L'enquête a débuté en 2025 lorsque des salariés d'une entreprise de travail temporaire à Amiens ont découvert qu'ils n'étaient pas déclarés. L'Urssaf a constaté l'absence de déclaration sociale pour près de 1 000 salariés, causant un préjudice de 4,3 millions d'euros. L'Office central de lutte contre le travail illégal (OCLTI) a été saisi en avril 2025 et a identifié deux hommes à Beauvais soupçonnés d'avoir proposé à des entreprises d'éviter le paiement des cotisations sociales. ## Un vaste réseau de fraudes aux travail temporaire démantelé

La gendarmerie a mis au jour un réseau de fraudes aux travail temporaire, où des salariés étaient transférés dans des sociétés frauduleuses tout en restant à leur poste. Ces entreprises les rémunéraient sous forme de prestations par l’intermédiaire de ces sociétés de travail temporaire, sans déclarer les salaires versés à l’Urssaf.

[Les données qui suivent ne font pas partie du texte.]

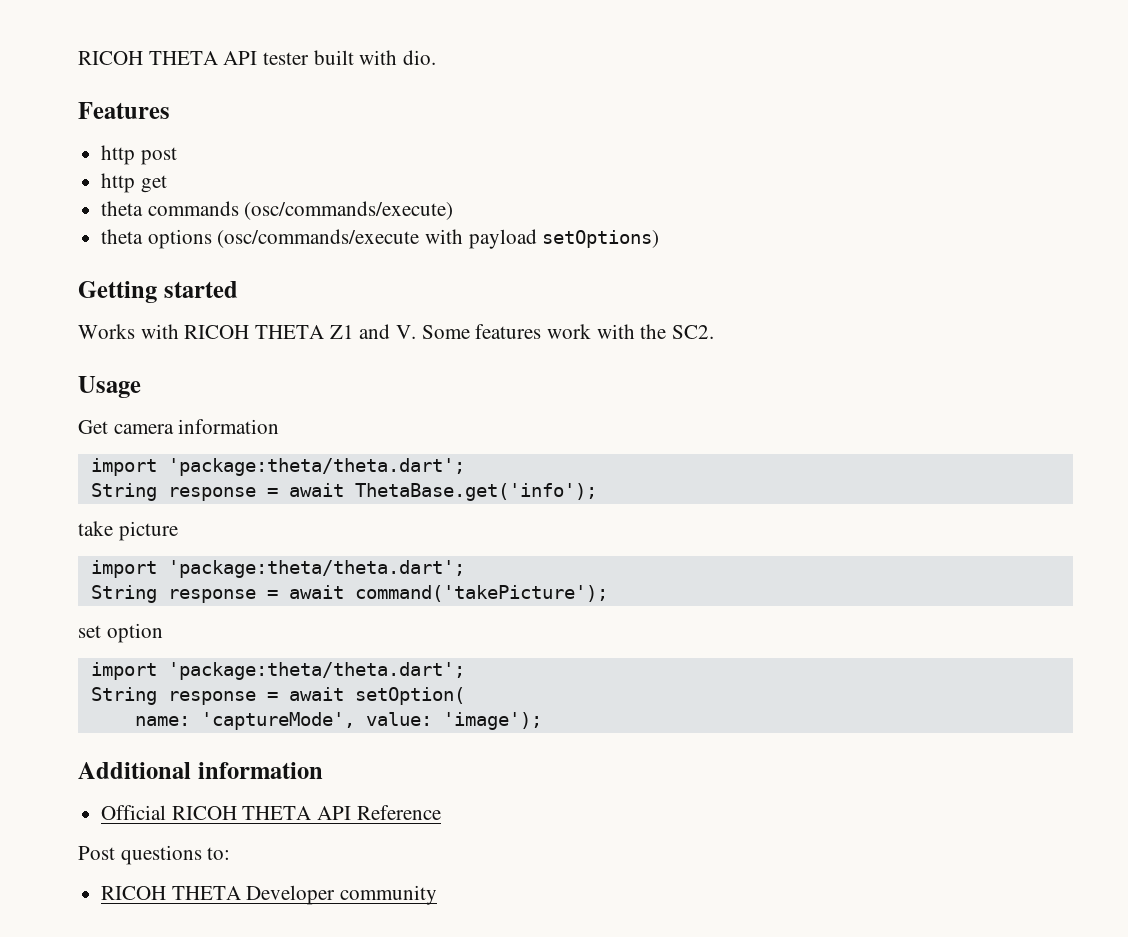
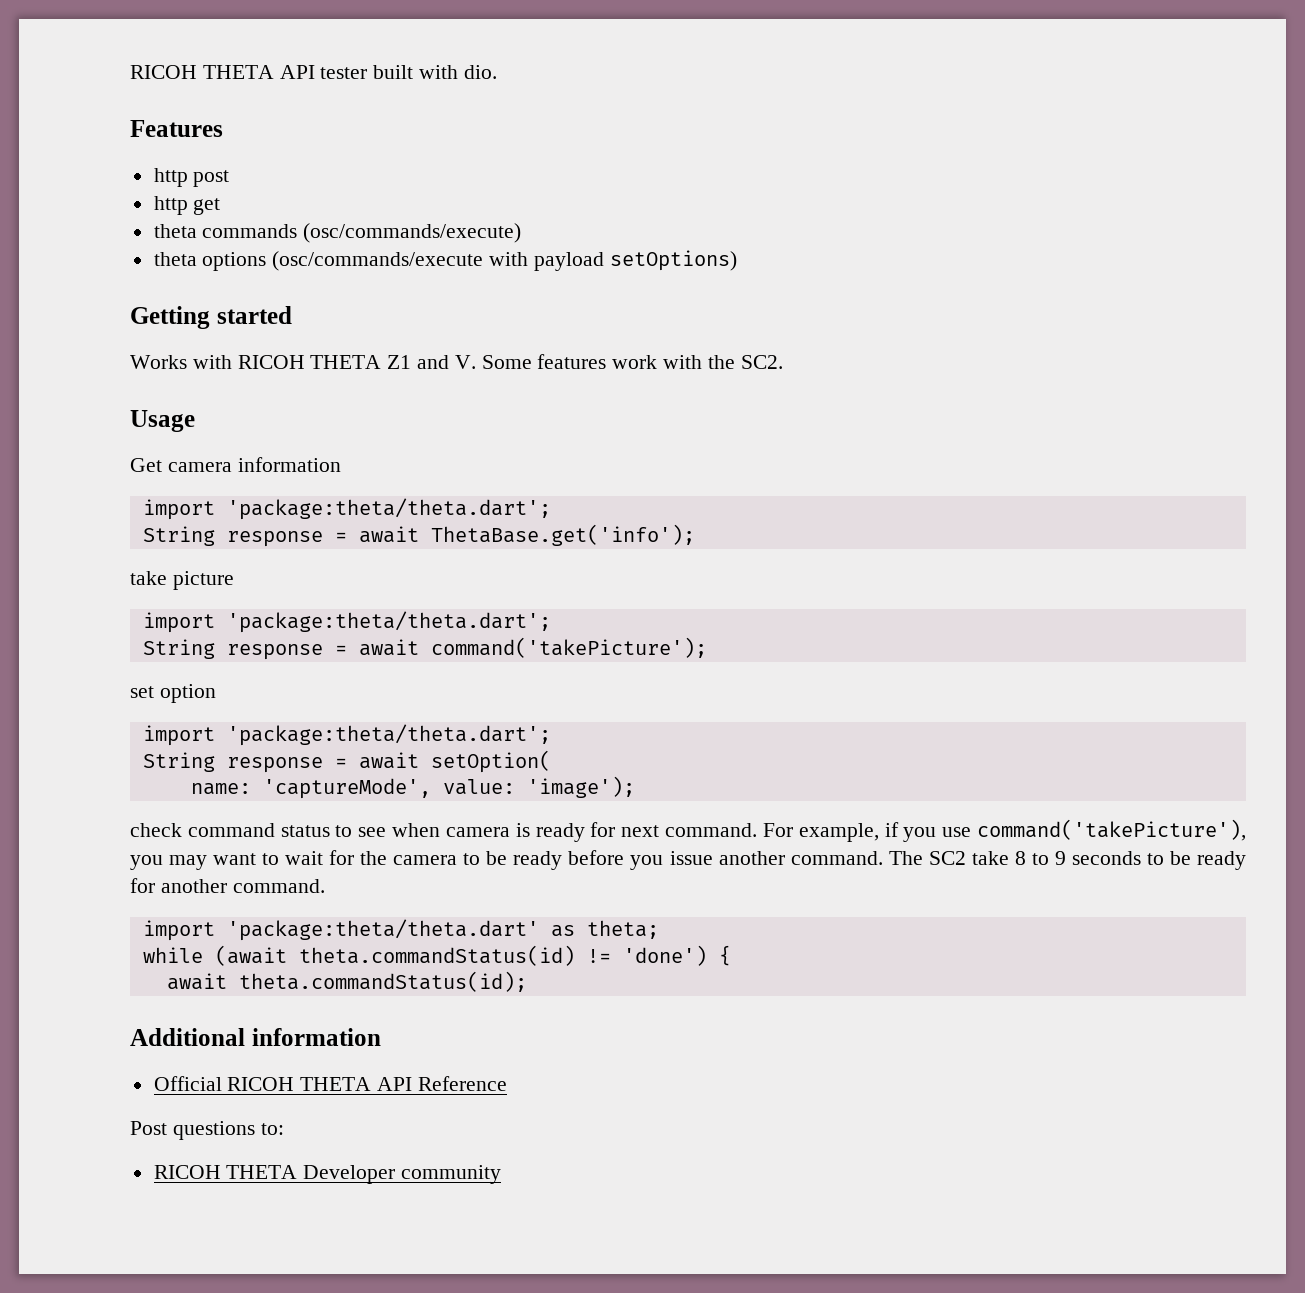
(542, 721) none -> [130,819,1247,842] [130,850,1246,870] [130,878,325,893] [142,919,659,941] [142,945,731,966] [166,971,527,992] // check command status to see when camera is ready for next command. For example, if you use command('takePicture'), you may want to wait for the camera to be ready before you issue another command. The SC2 take 8 to 9 seconds to be ready for another command. // import 'package:theta/theta.dart' as theta; // while (await theta.commandStatus(id) != 'done') { // await theta.commandStatus(id);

Des sommes investies à l'étranger, une enquête en cours

Les salariés concernés avaient l'illusion d'être déclarés, avec de faux bulletins de salaire qui leur étaient remis. Les sommes détournées étaient notamment investies dans l'immobilier à l'étranger, en Thaïlande et au Maroc. Une information judiciaire a été ouverte en janvier, et les enquêteurs continuent à découvrir d'autres sociétés impliquées dans ce système frauduleux.

Des conséquences sévères pour les entreprises impliquées

Près de 2 000 salariés auraient été abusés, pour plus de 8,9 millions d'euros de charges éludées, selon la gendarmerie nationale. Les entreprises ayant eu recours à ces pratiques frauduleuses s'exposent à des poursuites pénales et à des redressements importants de l'Urssaf.